Purdue Pharma’s former CEO, Richard Sackler, had a very low opinion of those addicted to drugs manufactured and distributed by his own company.

In emails recently unsealed by a federal court order, Richard Sackler, one of the members of the family that started the pharmaceutical giant, is in a conversation with an unnamed acquaintance.

At one point, Sackler wrote, "Abusers aren’t victims; they are the victimizers."

In another exchange, the acquaintance writes, "You know what the general ignorant public will say, do away with the drug!! Blame the manufactures (sic), Drs., pharmacist, but NEVER NEVER THE CRIMINAL, HE/SHE, (to be politically correct) is never to blame. Give me a break, lest I THROW UP! The whole thing is a sham and if people die because they abuse it then good riddance."

Richard Sackler responds: "Unfortunately, when I’m ambushed by 60 Minutes, I can’t easily get this concept across. Calling drug addicts 'scum of the earth' will guarantee that I become the poster child for liberals who want to do just want (sic) to distribute the blame to someone else, as you say."

The documents are part of the lawsuit brought by Connecticut and other states, alleging that Purdue Pharma is responsible for the opioid epidemic, arguing that the company knew its drugs were addictive, and that the company downplayed that fact, insisting on peddling the drugs to doctors and clinics around the country.

Purdue Pharma has consistently denied any wrongdoing.

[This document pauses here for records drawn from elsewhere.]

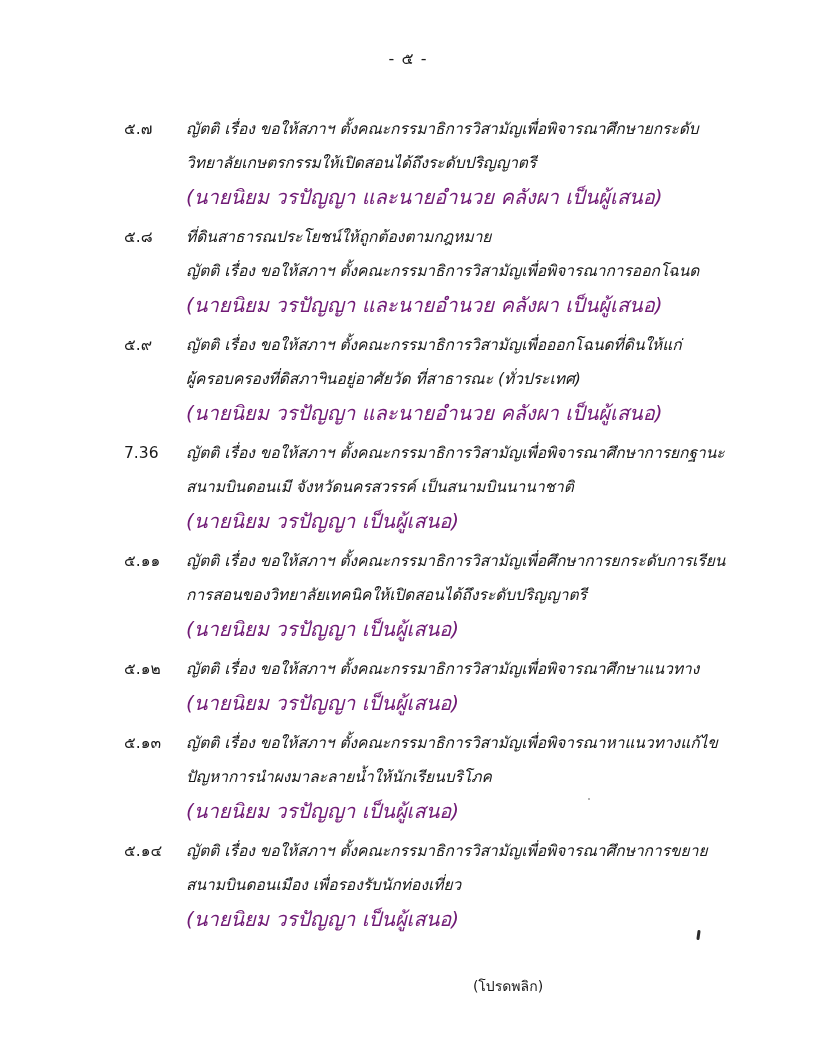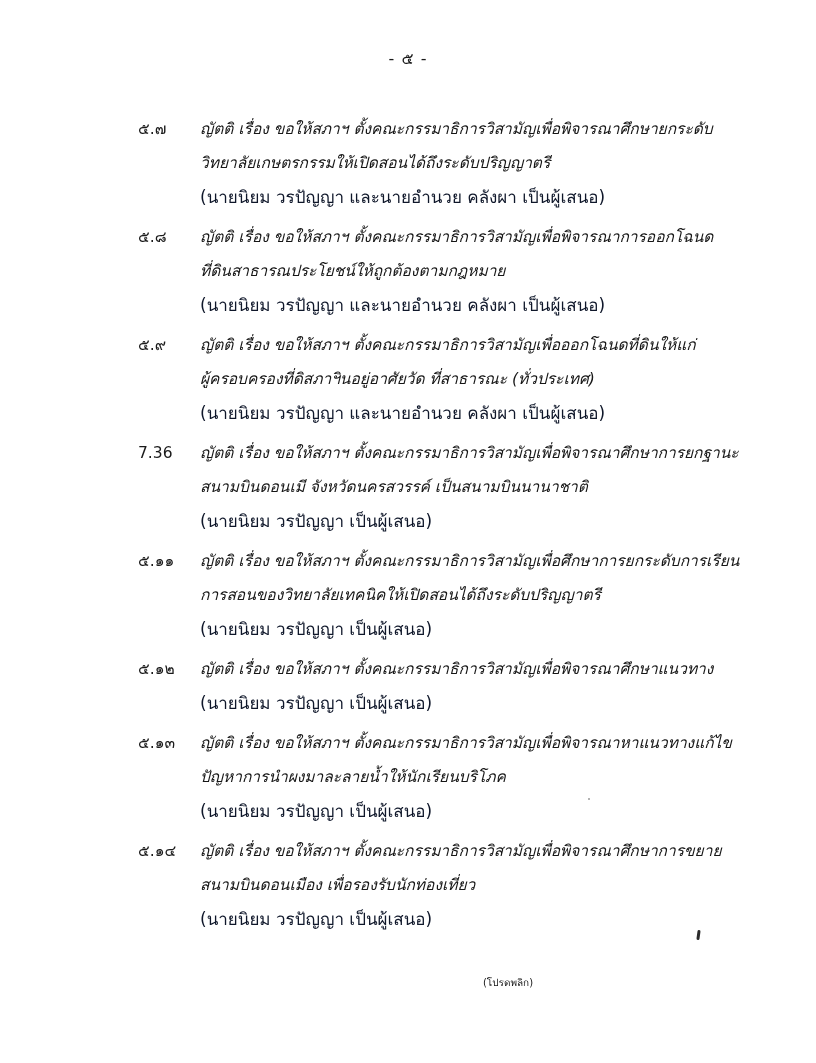"๕.๗" .body-block { margin-left: 14px -> none }
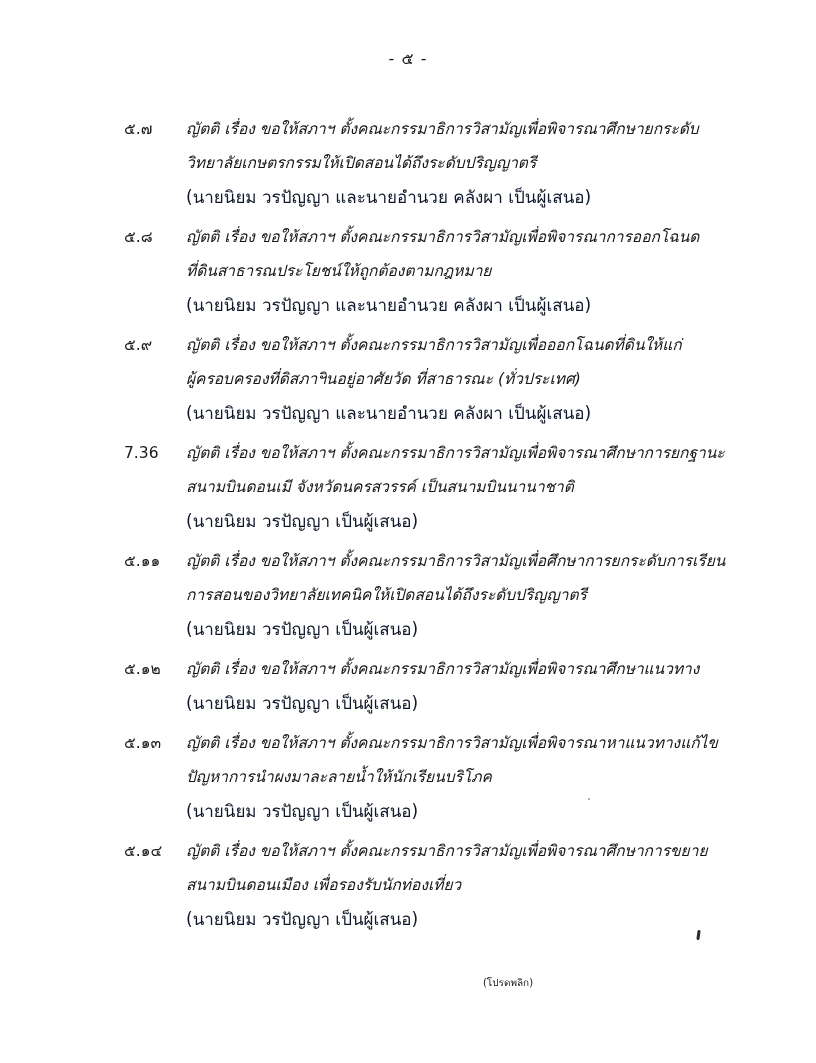"(นายนิยม วรปัญญา และนายอำนวย คลังผา" .proposer { color: #0f172a -> #701a75; font-size: 17px -> 20px; font-style: none -> italic }
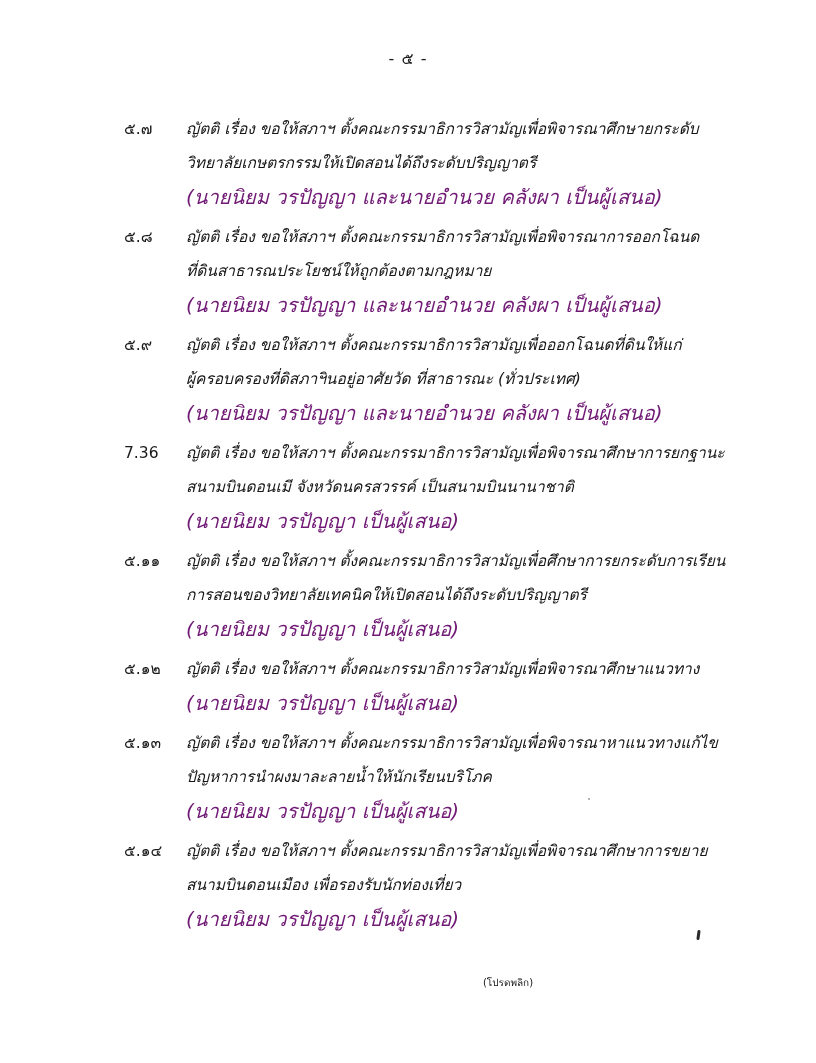"ญัตติ เรื่อง ขอให้สภาฯ ตั้งคณะกรรมาธิการวิสามัญเพื่อพิจารณาการออกโฉนด" div.line { order: before "ที่ดินสาธารณประโยชน์ให้ถูกต้องตามกฎหมาย" -> after "ที่ดินสาธารณประโยชน์ให้ถูกต้องตามกฎหมาย" }
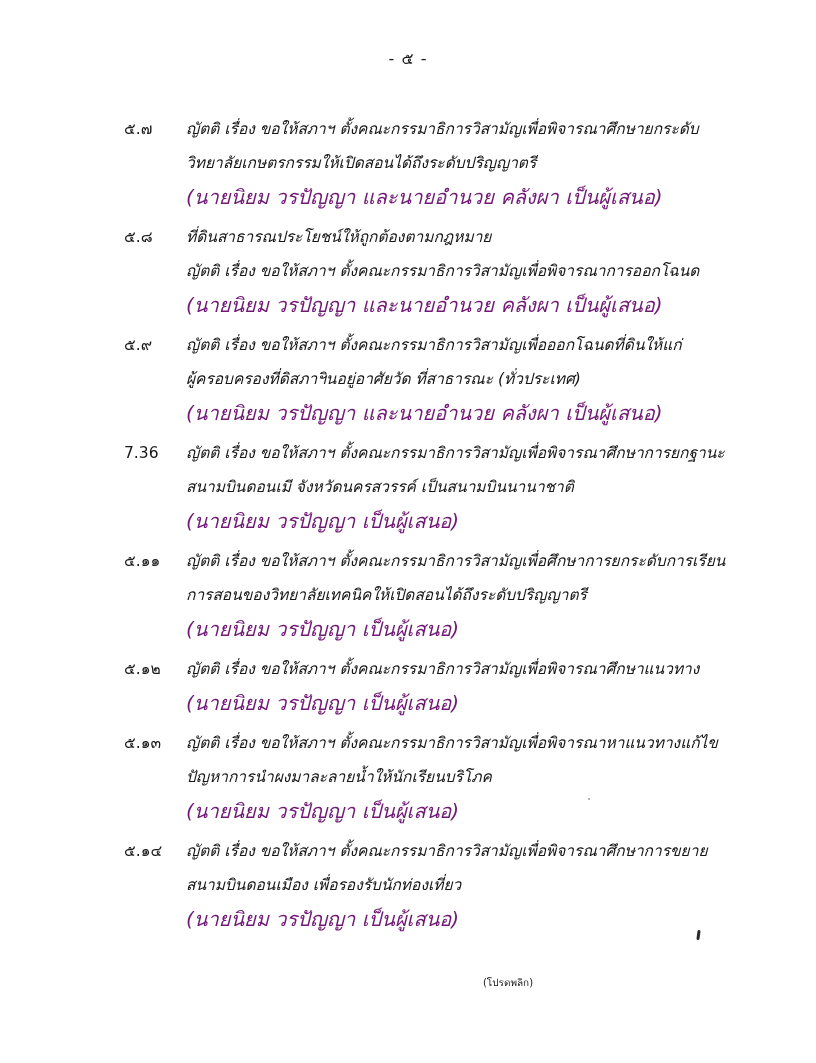"(โปรดพลิก)" .footer-note { font-size: 10px -> 14px }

“What these emails show is not just utter disregard, but in the criminal law, there’s a concept known as depraved indifference and this is depraved indifference to human life and the cost of this crisis,” said William Tong, Connecticut’s Attorney General.

Tong says the emails bolster the case against the Sacklers and Purdue Pharma, showing how the family and executives viewed those who were hooked on the company’s signature product, Oxycontin.

David Bernick, Sackler's attorney said the insensitive language in emails doesn't reflect what Dr. Sackler or Purdue actually did about the emerging problem of opioid abuse:

“Dr. Sackler has apologized for using insensitive language that doesn’t reflect what he actually did. These emails were written two decades ago following news reports about criminal activity involving prescription opioids, such as drug store robberies. Dr. Sackler was expressing his worry that this news coverage would stigmatize an essential FDA-approved medication that doctors feel is critical for treating their patients in pain. The same concern from twenty years ago exists today. The growing abuse of illicit fentanyl and heroin smuggled from China is now interfering with patient access to important legal medication," Bernick wrote in a statement.

The state’s lawsuit is looking to recover funds for treatment and abuse, and for families impacted by the opioid epidemic. Purdue Pharma’s current CEO has said publicly that the company is exploring bankruptcy protection due to the legal challenges against the company.